De 52 a 23 estaciones experimentales: el plan busca una por provincia y mayor alineación estratégica.

Costos operativos y estructura territorial

El documento resalta gastos fijos en 293 Agencias de Extensión Rural, incluyendo alquiler del 12% de ellas. El 65% opera con menos de cuatro personas, y el 18% como oficinas unipersonales.

Esta racionalización busca adecuar la organización a necesidades reales de investigación e innovación, eliminando superposiciones y rigideces.

Implicancias para el sector agropecuario

La iniciativa genera debate en el agro. Mientras el Ejecutivo defiende eficiencia y reducción de costos, sectores gremiales y productivos alertan sobre pérdida de capacidad investigativa. Las tierras desafectadas representan patrimonio clave para experimentación a largo plazo.

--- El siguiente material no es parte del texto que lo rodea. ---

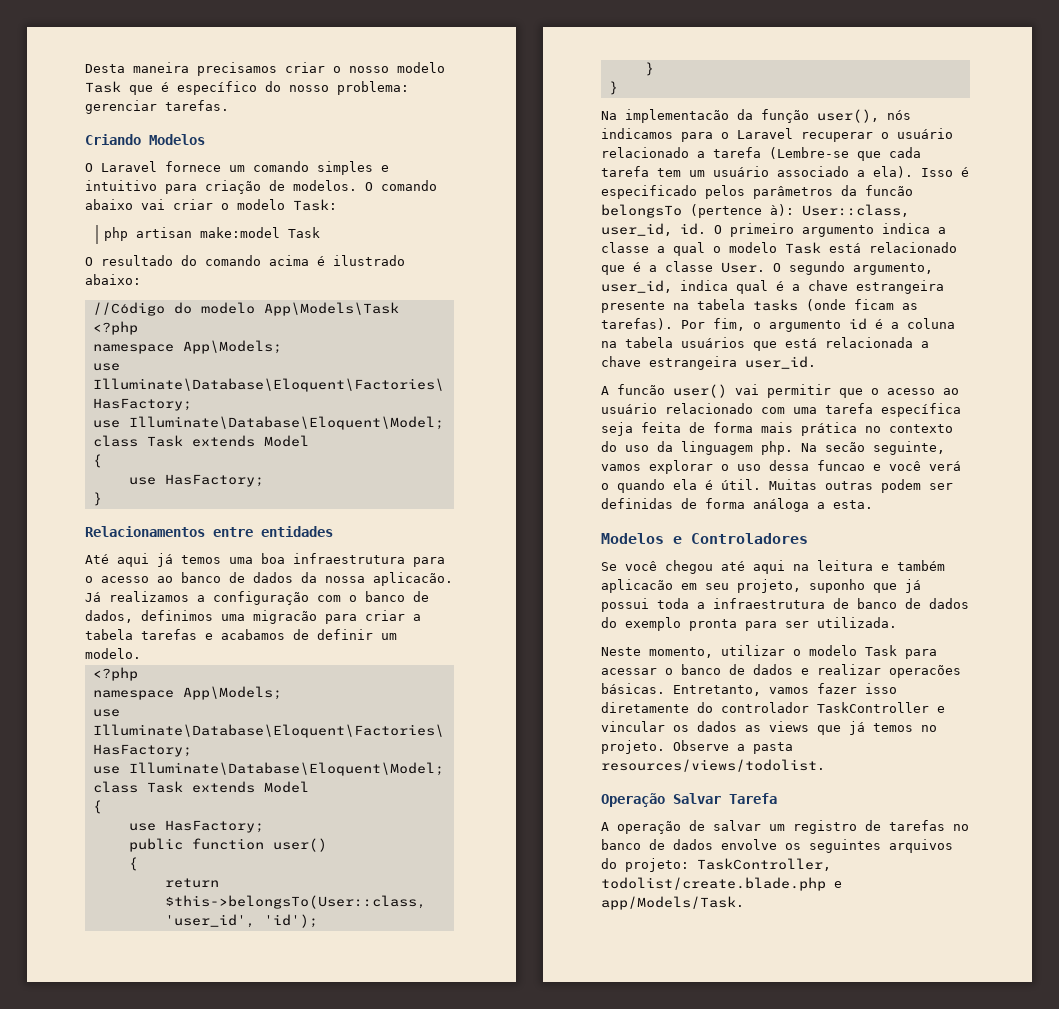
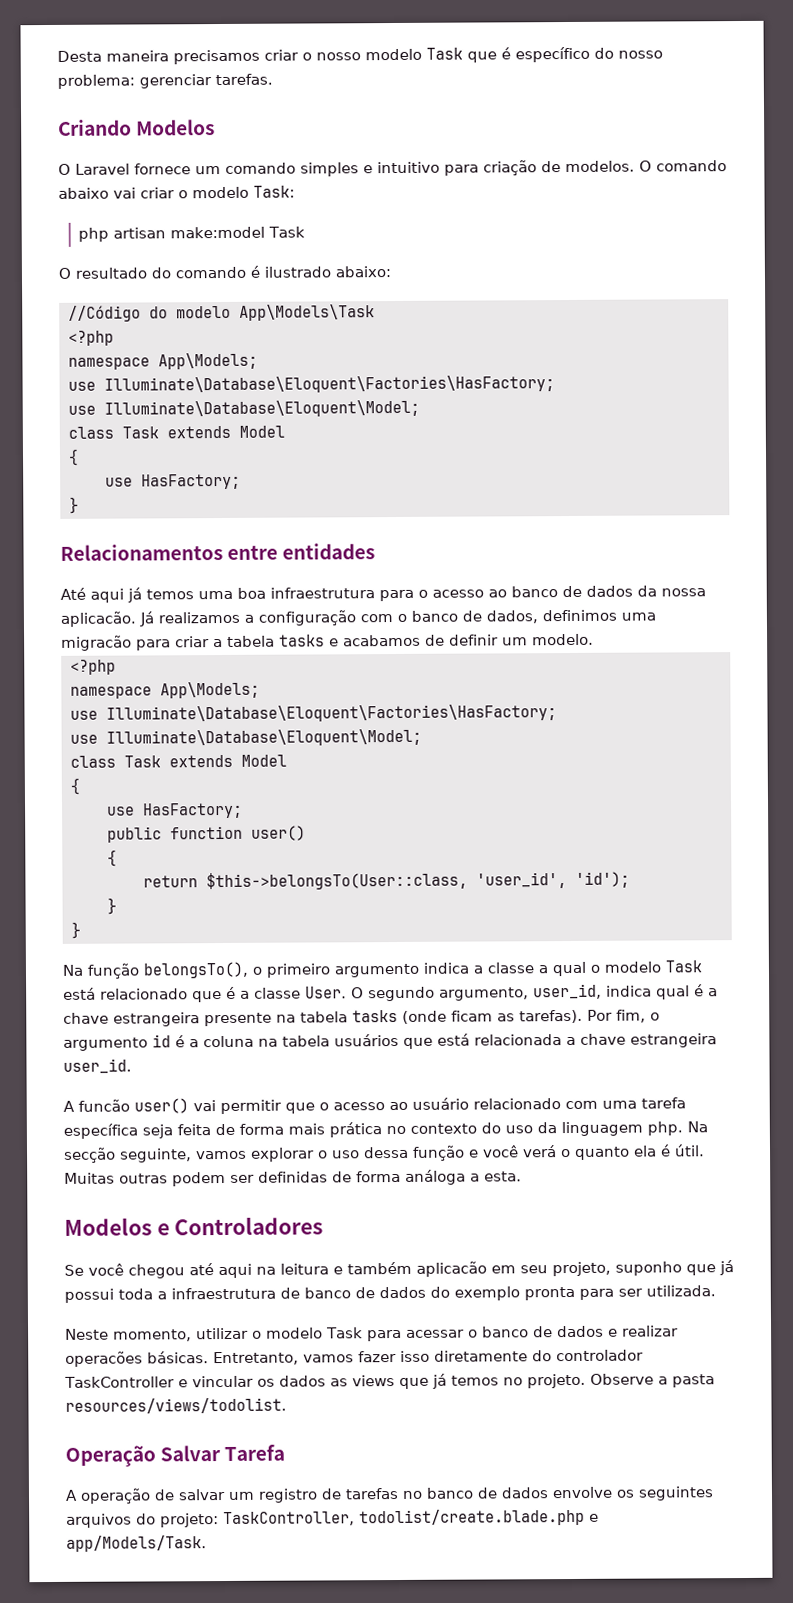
[269,255,309,266] acima -> (246, 272) none
[141,629,197,640] tarefas -> [279,634,325,647] tasks
[625,109,911,123] [601,128,953,142] [601,147,921,161] [601,166,969,178] [601,185,913,199] [601,204,909,218] [601,223,722,236] implementacão da função user(), nós indicamos para o Laravel recuperar o usuário relacionado a tarefa (Lembre-se que cada tarefa tem um usuário associado a ela). Isso é especificado pelos parâmetros da funcão belongsTo (pertence à): User::class, user_id, id. O -> [87,961,262,979] função belongsTo(), o
[825,442,865,452] secão -> [63,1147,116,1163] secção
[817,460,865,471] funcao -> [412,1145,465,1161] função
[617,479,665,493] quando -> [574,1146,630,1160] quanto

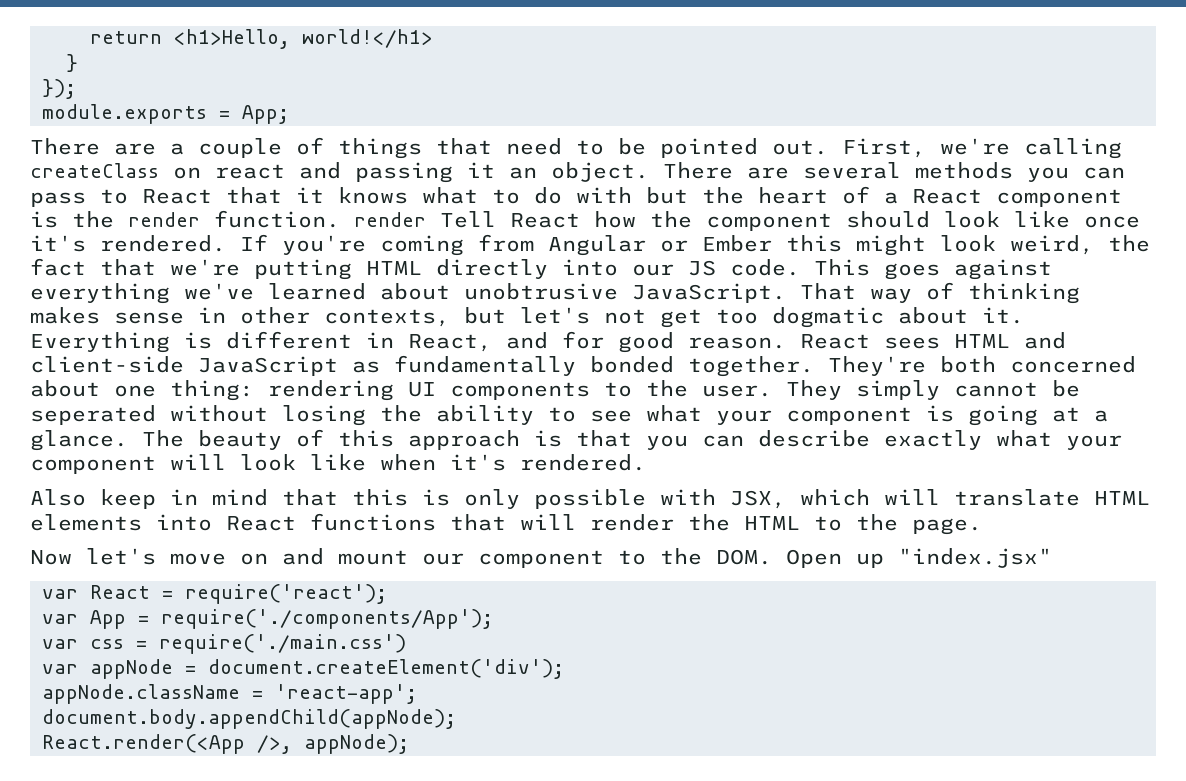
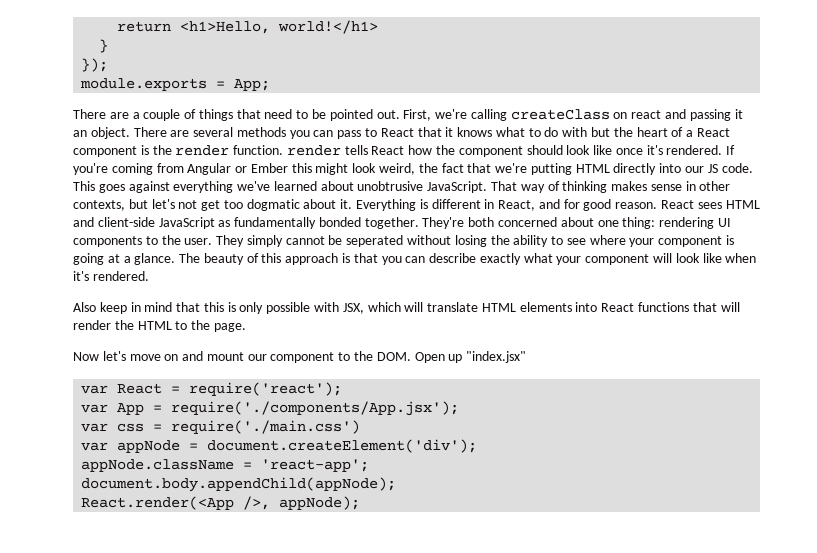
[440,211,496,228] Tell -> [344,145,368,155] tells
[646,405,702,422] what -> [589,235,626,245] where
[161,609,493,629] require('./components/App'); -> [171,401,460,416] require('./components/App.jsx');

El proceso avanza con participación de la Mesa de Enlace, aunque persisten objeciones. La AABE administrará los bienes, pudiendo disponerlos eventualmente. Este ajuste se enmarca en una visión de Estado más austero, pero cuestionada por su impacto en la innovación tecnológica agropecuaria.

El INTA, con más de 70 años de trayectoria, enfrenta un punto de inflexión. La decisión final del Consejo Directivo marcará el rumbo para 2026, en un contexto de tensión entre modernización y preservación de capacidades estatales esenciales.